Trump used White House to manage blowback from Karen McDougal allegations, tabloid boss testifies
Donald Trump is accused of helping to bury a story that he had a nearly one-year-long affair with a former Playboy model, in order to secure his election to the presidency in 2016.
But he continued to keep tabs on the story and Karen McDougal’s contractual agreement to keep quiet through at least his first year in office, according to testimony from former National Enquirer publisher David Pecker, who claimed to buy her silence.
Mr Pecker allegedly purchased exclusive lifetime rights to Ms McDougal’s affair claims for $150,000 in 2016 with no intention of publishing the story. Instead, he was tasked with killing the story to support Mr Trump’s election chances, he testified in the former president’s hush money trial on Thursday.
The contract was part of an alleged “catch and kill” scheme Mr Pecker arranged with Mr Trump and his then-personal attorney Michael Cohen in 2015 to identify politically compromising stories and buy the rignts to them during his 2016 campaign.
Mr Trump is criminally charged with 34 counts of falsifying business records for allegedly falsely covering up payments to adult film star Stormy Daniels as “legal expenses” after she claimed to have had an affair with him in 2006. He has pleaded not guilty and denies the affair.
According to Mr Pecker’s testimony in a Manhattan courtroom on Thursday, after taking office, Mr Trump his position in the White House to manage blowback from the scheme.
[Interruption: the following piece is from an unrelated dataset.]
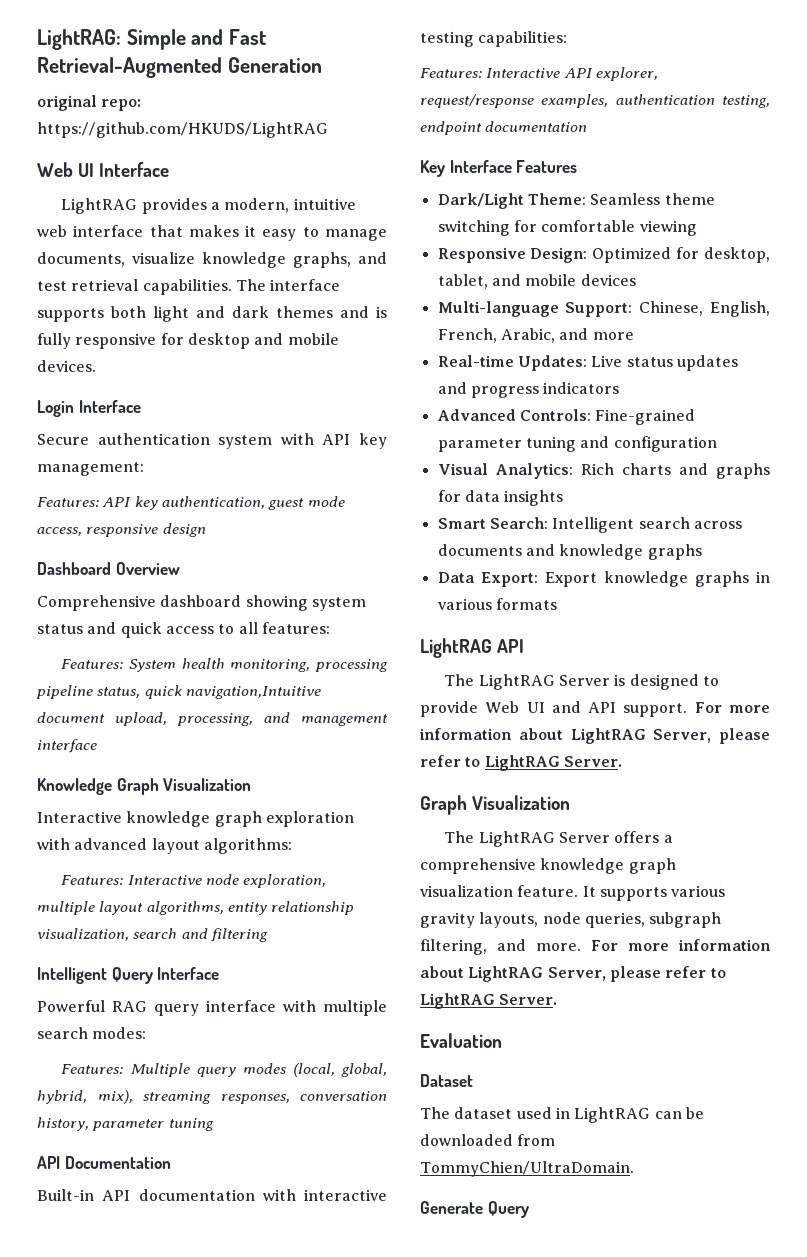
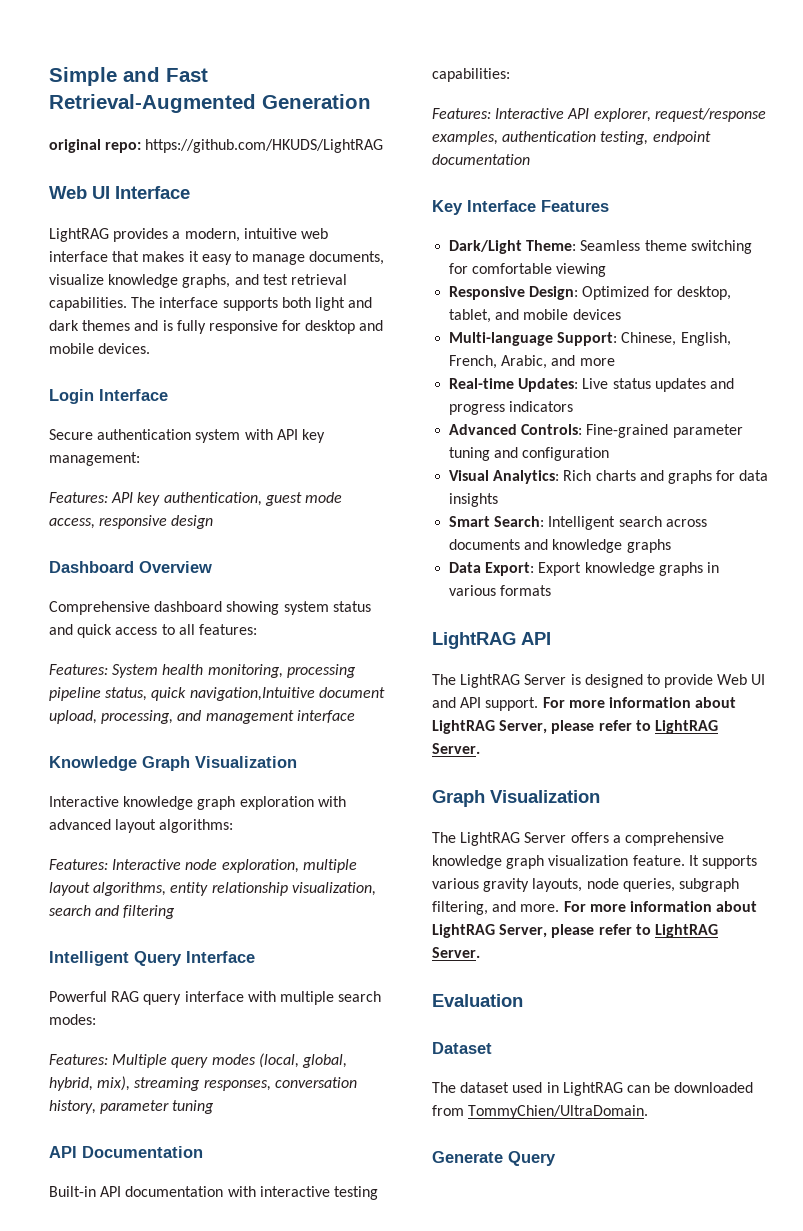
- LightRAG: Simple and Fast Retrieval-Augmented Generation
+ Simple and Fast Retrieval-Augmented Generation

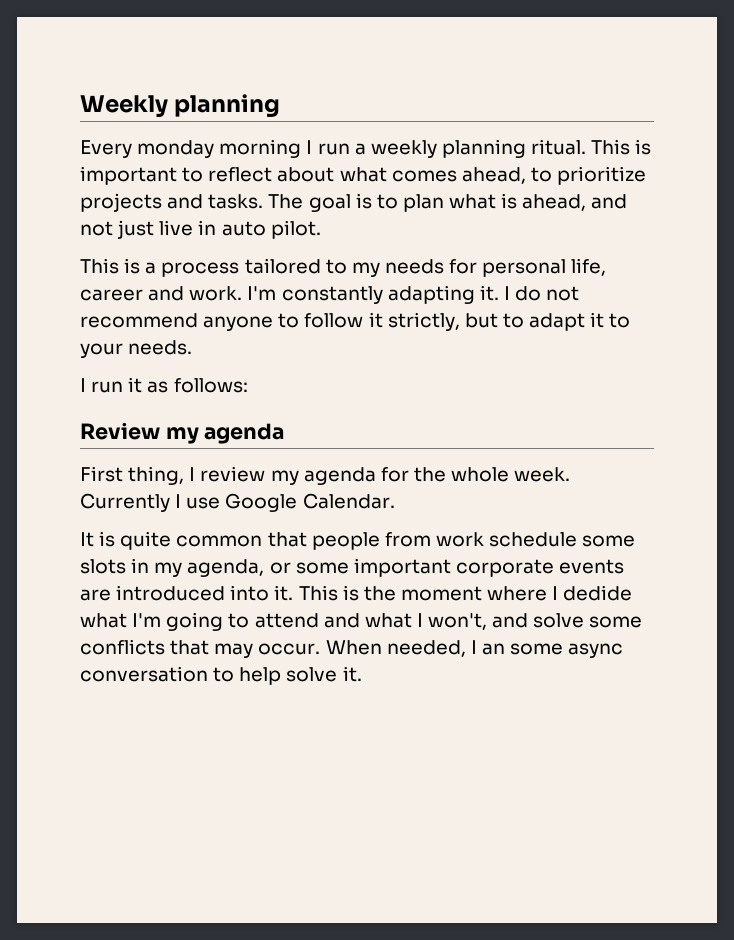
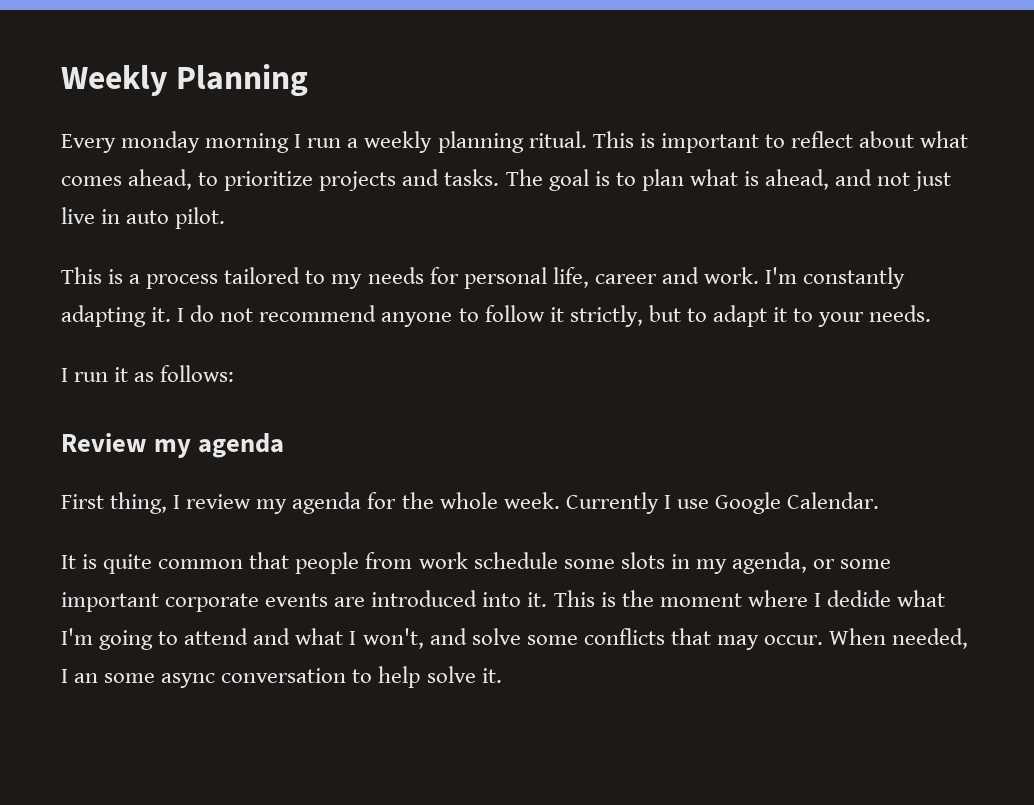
- Weekly planning
+ Weekly Planning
Mr Pecker recalled in court a time when then-president-elect asked him “how’s our girl?” during a meeting at Trump Tower in January 2017, making an apparent reference to Ms McDougal.
He also thanked him for handling Ms McDougal’s “situation,” and said the story “would be very embarrassing … to him, his family and the campaign,” according to Mr Pecker.
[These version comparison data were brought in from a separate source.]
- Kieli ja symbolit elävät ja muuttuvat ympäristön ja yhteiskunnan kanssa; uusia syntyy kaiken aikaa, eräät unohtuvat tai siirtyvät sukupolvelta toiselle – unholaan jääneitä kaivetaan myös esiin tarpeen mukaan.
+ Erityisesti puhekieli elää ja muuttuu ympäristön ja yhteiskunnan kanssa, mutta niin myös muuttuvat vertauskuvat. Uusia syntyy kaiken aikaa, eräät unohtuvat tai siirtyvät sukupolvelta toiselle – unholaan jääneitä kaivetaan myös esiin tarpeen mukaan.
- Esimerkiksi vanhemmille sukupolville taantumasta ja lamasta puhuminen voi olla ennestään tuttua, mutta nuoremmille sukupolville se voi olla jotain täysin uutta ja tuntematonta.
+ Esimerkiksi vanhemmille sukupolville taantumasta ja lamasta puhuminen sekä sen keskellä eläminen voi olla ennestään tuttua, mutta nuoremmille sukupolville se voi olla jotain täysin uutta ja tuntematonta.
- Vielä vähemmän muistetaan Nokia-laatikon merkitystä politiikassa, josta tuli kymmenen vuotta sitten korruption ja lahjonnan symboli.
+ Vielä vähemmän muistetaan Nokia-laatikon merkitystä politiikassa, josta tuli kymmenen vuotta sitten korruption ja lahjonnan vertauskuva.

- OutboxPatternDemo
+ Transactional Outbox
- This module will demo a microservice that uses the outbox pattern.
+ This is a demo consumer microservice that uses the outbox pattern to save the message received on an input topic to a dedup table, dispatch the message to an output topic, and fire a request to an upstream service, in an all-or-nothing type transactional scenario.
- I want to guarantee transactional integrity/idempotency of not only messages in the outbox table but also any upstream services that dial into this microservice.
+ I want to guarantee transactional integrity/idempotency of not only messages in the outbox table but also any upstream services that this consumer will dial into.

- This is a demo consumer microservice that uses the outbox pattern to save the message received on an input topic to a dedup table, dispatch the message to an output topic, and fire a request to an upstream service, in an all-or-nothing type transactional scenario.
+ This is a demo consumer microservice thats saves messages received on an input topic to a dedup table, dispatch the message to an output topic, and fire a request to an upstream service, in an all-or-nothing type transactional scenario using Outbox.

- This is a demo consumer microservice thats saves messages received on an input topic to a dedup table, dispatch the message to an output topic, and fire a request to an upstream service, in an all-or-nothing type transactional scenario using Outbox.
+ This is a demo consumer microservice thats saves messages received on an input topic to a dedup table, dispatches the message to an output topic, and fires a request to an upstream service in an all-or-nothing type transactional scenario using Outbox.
After he entered the Oval Office, Mr Trump invited Mr Pecker to the White House for a “thank you dinner” for his help in killing the stories, he testified. That night, the then-president brought up the Ms McDougal claims again.
“Mr Trump asked me to join him in a walk from the Oval Office to the dining area,” he said. “As we walked out, president Trump asked me, ‘How is Karen doing?’ So I said, ‘She’s doing well, she’s quiet, things are going good.’”
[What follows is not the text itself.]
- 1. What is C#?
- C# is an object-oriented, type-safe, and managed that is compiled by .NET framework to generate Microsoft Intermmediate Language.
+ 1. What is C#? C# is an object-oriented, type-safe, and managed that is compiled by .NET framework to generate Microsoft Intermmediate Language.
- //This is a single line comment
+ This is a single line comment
But after CNN aired an interview with Ms McDougal in March 2018, more than one year after Mr Trump entered office, an outraged president Trump allegedly called Mr Pecker to complain.
“He said, ‘Did you see the interview last night with Anderson Cooper and Karen McDougal? ... I thought you had, and we had, an agreement with Karen McDougal that she can’t give any interviews or be on any television shows,” Mr Pecker recalled Mr Trump saying at the time.
Following The Wall Street Journal’s November 2016 interview with Ms McDougal about the American Media Inc arrangement, and after the 2016 election, Mr Pecker had amended her contract to allow her to speak to the press. Mr Trump, of course, had already won the election by this point.
“Mr Trump got very angry that I amended it and he couldn’t understand why,” Mr Pecker said on Thursday.
The tabloid mogul testified that Mr Trump and his White House aides – then-White House communications director Hope Hicks, and then White House press secretary Sarah Huckabee Sanders – later called him to discuss the contract.
“On that call, what I was planning to do, and I mentioned on a previous call with Mr Trump, I was going to extend Karen McDougal’s contract… He thought that was also a bad idea,” Mr Pecker testified.
“So when I received the second call, when I got the call back, and Hope Hicks and Huckabee, when she was on the call, I explained to them, to the two of them, why I was going to extend her agreement,” he added. “And both of them said that was a good idea.”
Ms McDougal ultimately sued American Media Inc to retain her lifetime rights to the story, and Mr Pecker settled.
Prosecutors questioned the former tabloid mogul, the first witness in the hush money case, for three days in Manhattan criminal court.
Defence attorney Emil Bove began cross examination on Thursday afternoon. Mr Pecker’s testimony is expected to continue on Friday.